6.2The non-disclosure obligations of the Parties shall not apply to information that:-

 

6.2.1is or becomes a part of the public domain without breach of this Agreement and through no act or omission of the Parties or its affiliates;

 

6.2.2has been independently developed by the Parties or its affiliates through the efforts of their employees or agents who have not had access to the Confidential Information;

 

6.2.3can be reasonably demonstrated to have been disclosed or made available to the Parties or its affiliates on a non-confidential basis by a third-party having a right to do so and who did not, directly or indirectly, receive the Confidential Information through a party who discloses the same in breach of its own confidentiality obligation;

 

6.2.4is required to be disclosed by order of a court or arbitration tribunal of competent jurisdiction, provided that so far as permissible under the law, the Party or its affiliate shall have immediately notified the other Party in writing prior to the disclosure so as to enable the Party and its affiliates to seek an appropriate protective order or other appropriate remedy or waive compliance with the provisions of this Agreement. Both Parties shall also cooperate in seeking and utilizing any such protective order or other remedy.

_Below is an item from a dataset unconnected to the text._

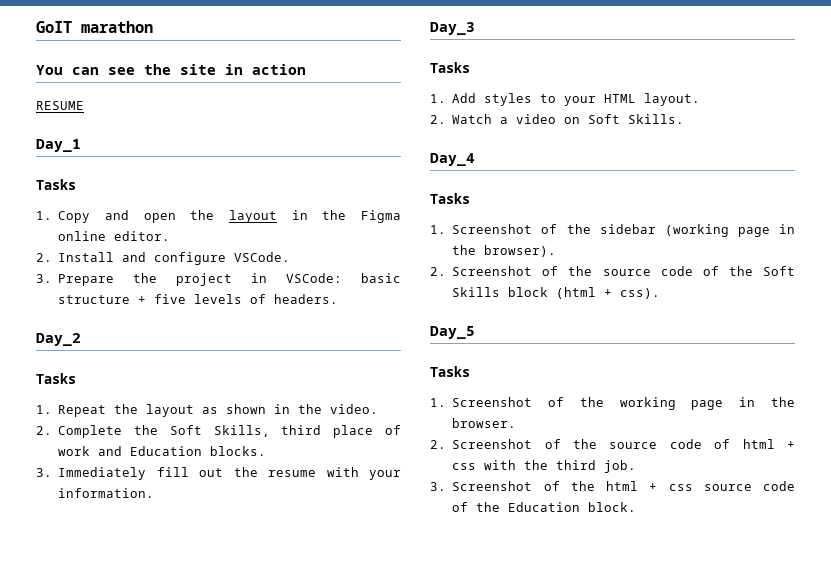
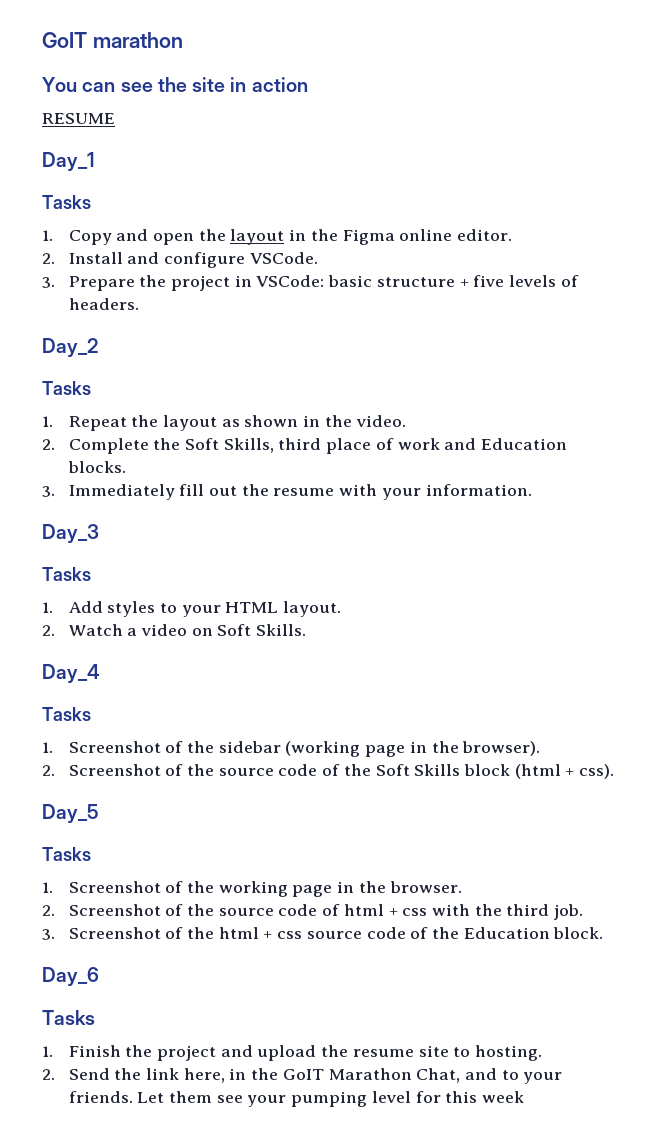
(637, 507) none -> [42,967,99,986] [42,1010,95,1025] [42,1045,543,1061] [42,1068,563,1084] [68,1091,525,1107] // Day_6 // Tasks // 1. Finish the project and upload the resume site to hosting. // 2. Send the link here, in the GoIT Marathon Chat, and to your friends. Let them see your pumping level for this week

The Parties shall not affect any disclosure that is more extensive than that required by such order of a court or arbitration tribunal and shall take all reasonable actions to seek confidential treatment of the Confidential Information disclosed; and

 

6.2.5disclosure has been authorized with the prior written approval of the Parties ,

 

Provided always that the foregoing exceptions shall not apply to information relating to any combination of features or any combination of items of information merely because information relating to one or more of the relevant individual features or one or more of the relevant items (but not the combination itself) falls within any one or more of such exceptions.

 

7.RETURN OF CONFIDENTIAL INFORMATION

 

Upon receipt of a written request at any time from the Party, the other Party shall, at its sole and absolute discretion: (i) promptly deliver to the Party all documents and materials containing Confidential Information; or (ii) promptly destroy, and procure that its affiliates destroy, all documents and materials containing Confidential Information.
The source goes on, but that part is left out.